Find the line with "height: 69px ->" in the records below, then please transcribe it and every later line exactly, omitting the pictures and adding nothing.

### Entries supplied:
□ □ □ □ □ □ □
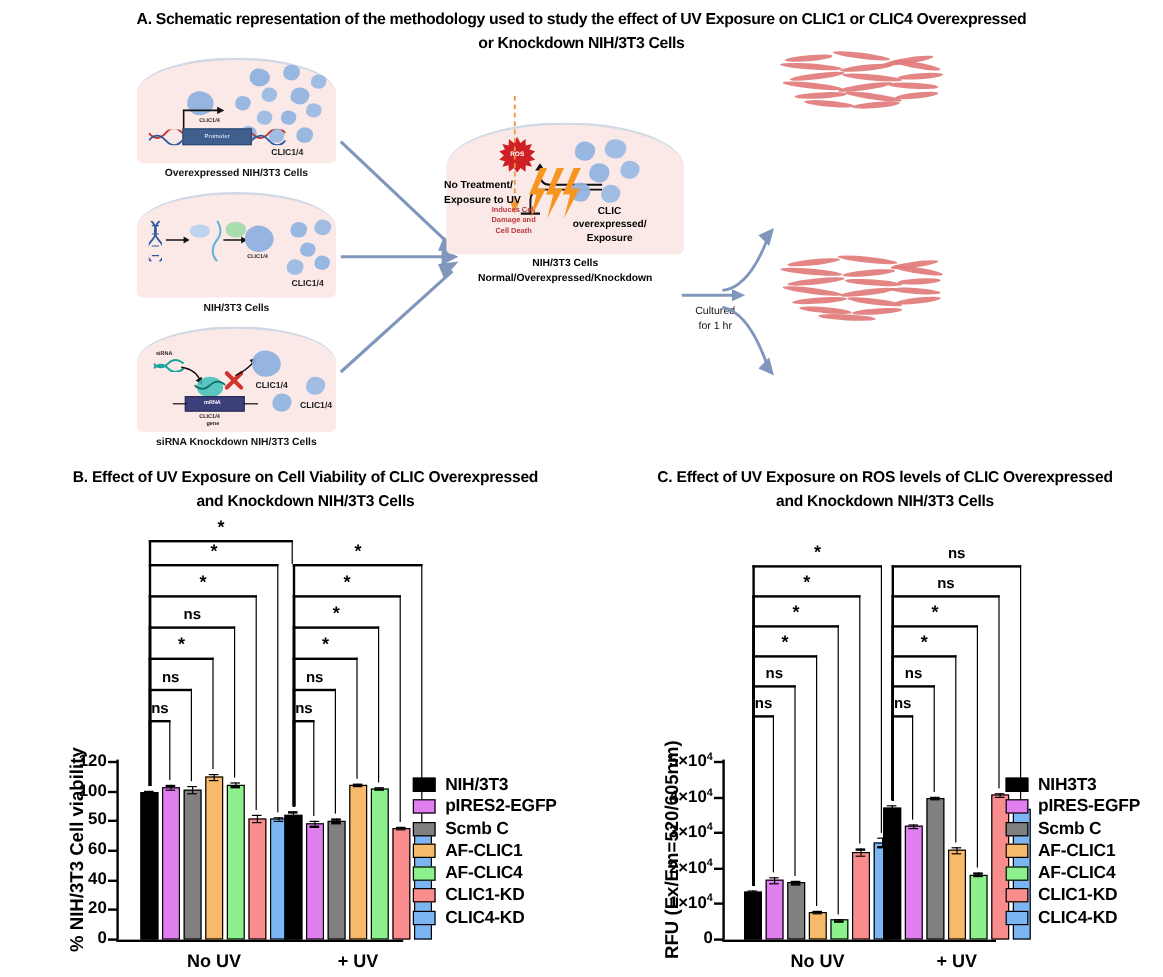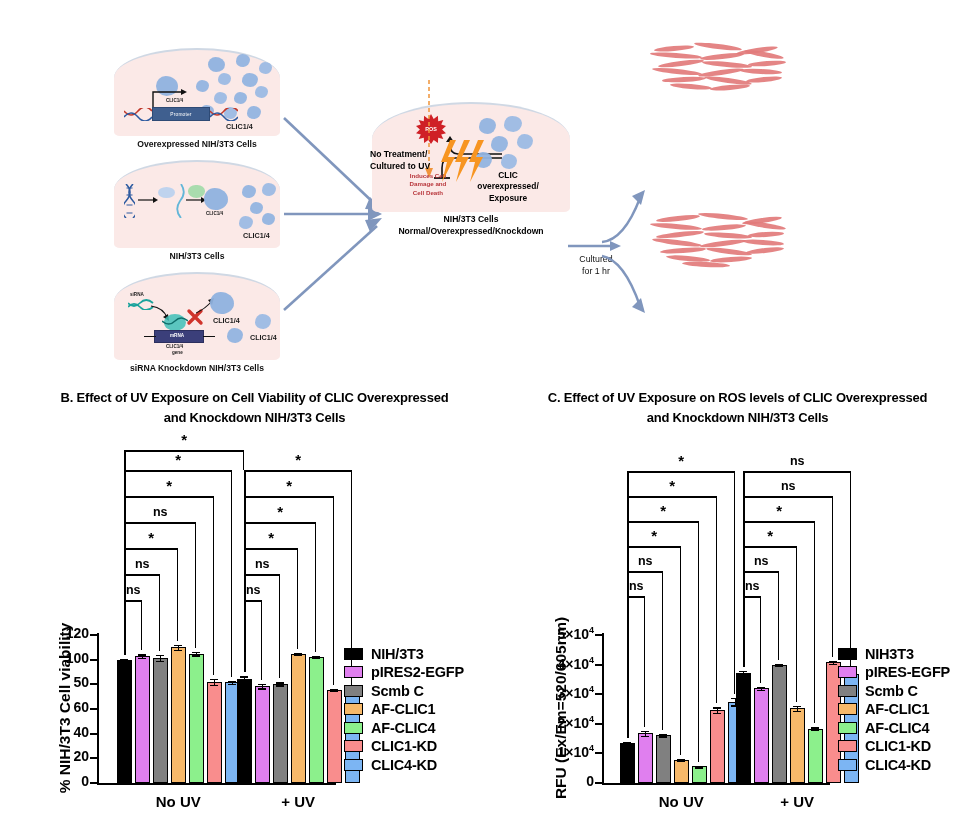"A. Schematic representation of the" div.panelA-title { html: none -> <div> <span>A.</span> <span>Schematic representation of the methodology used to study the effect of UV Exposure on CLIC1 or CLIC4 Overexpressed</span><br> <span>or Knockdown NIH/3T3 Cells</span> </div> }
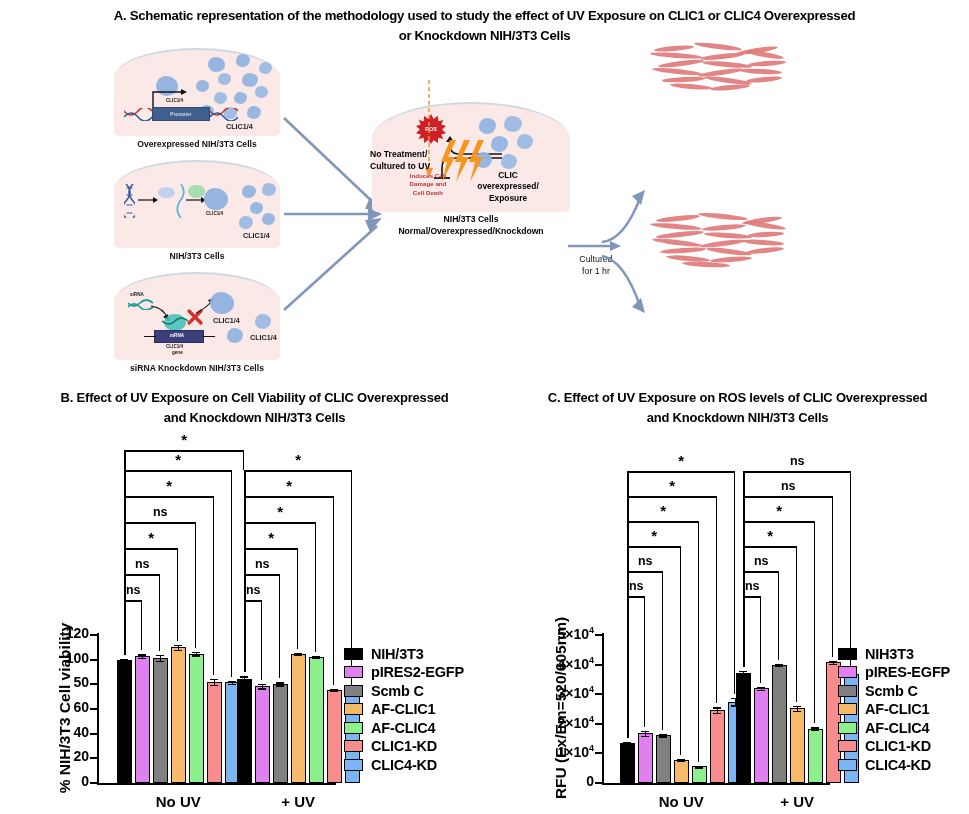"Cultured to UV" span { text: Cultured -> Exposure }
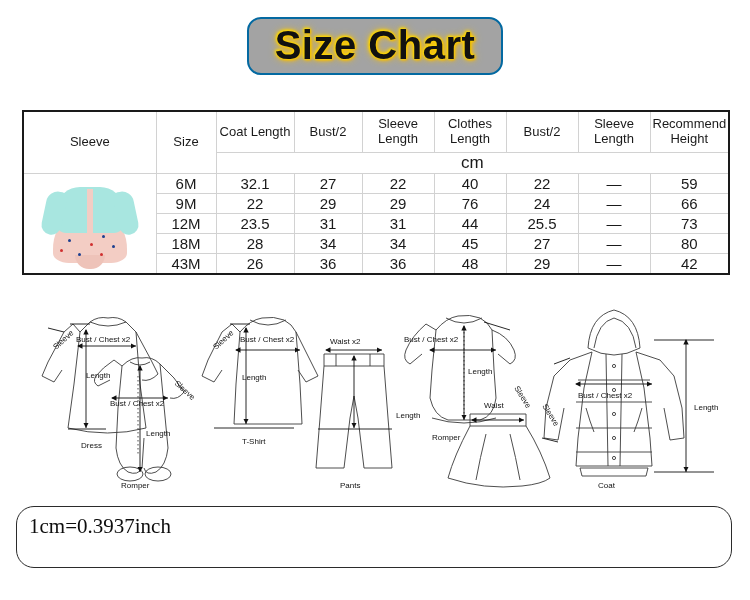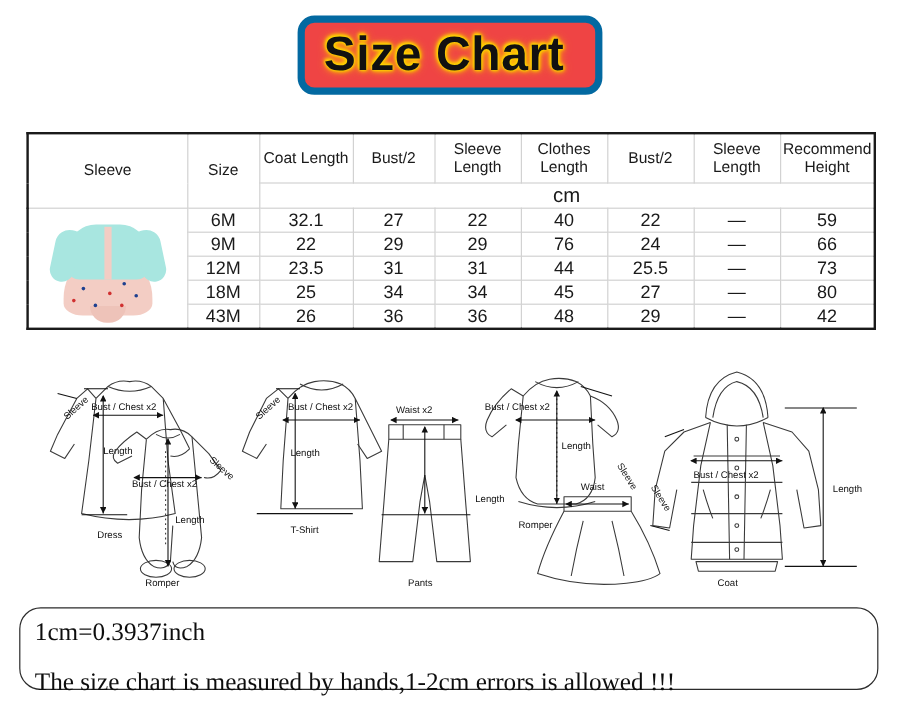"Size Chart" .title-badge { background: #ef4444 -> #a3a3a3; border: 6px solid #0369a1 -> 2px solid #0369a1; padding: 6px 26px 8px 16px -> 6px 26px 8px 26px }
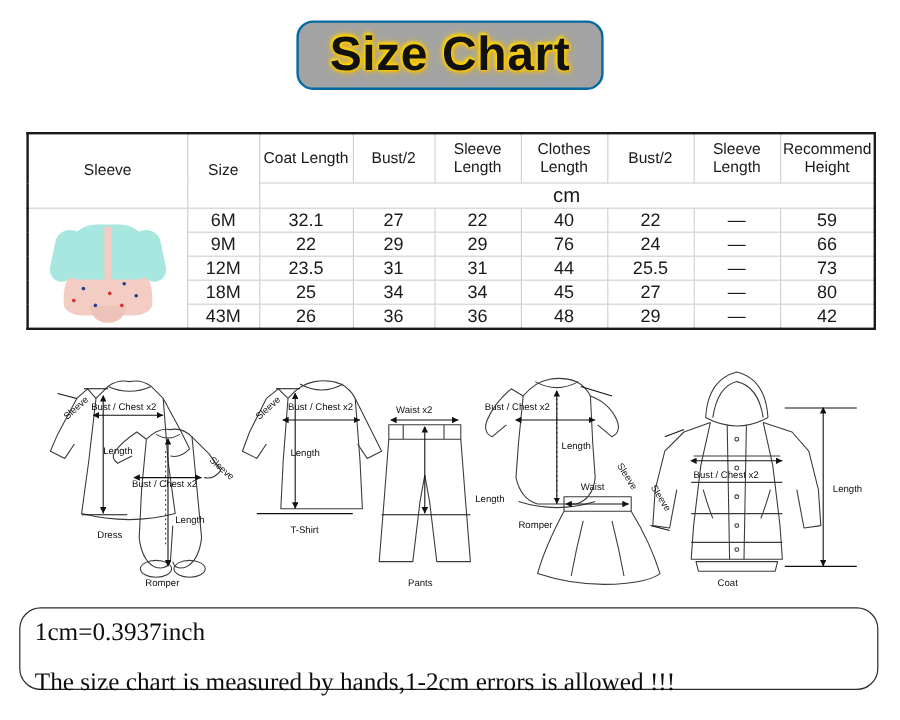"25" td.data { text: 25 -> 28 }
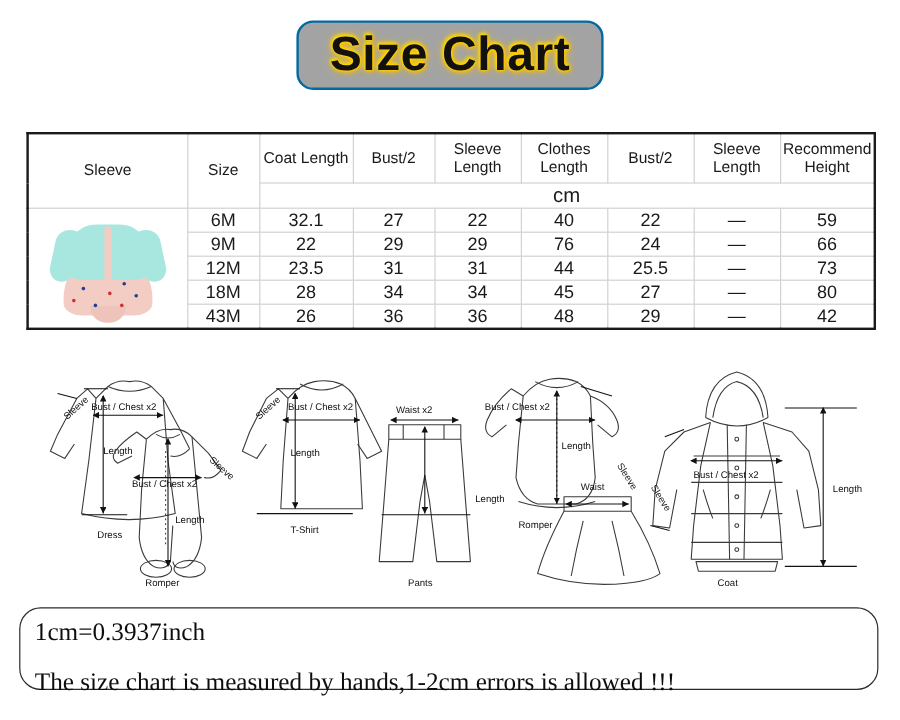"1cm=0.3937inch" .footer-box { height: 69px -> 62px }
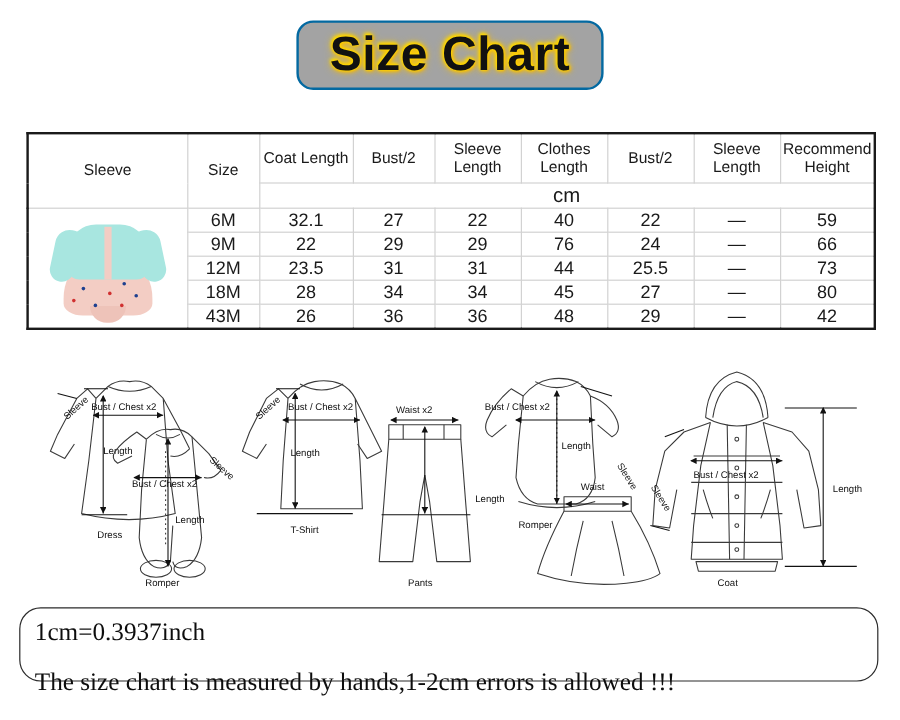"The size chart is measured" div.footer-line { html: <div>The size chart is measured by hands,1-2cm errors is allowed !!!</div> -> none }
□ □ □ □ □ □ □
### Result of the exercise:
"1cm=0.3937inch" .footer-box { height: 69px -> 62px }
"The size chart is measured" div.footer-line { html: <div>The size chart is measured by hands,1-2cm errors is allowed !!!</div> -> none }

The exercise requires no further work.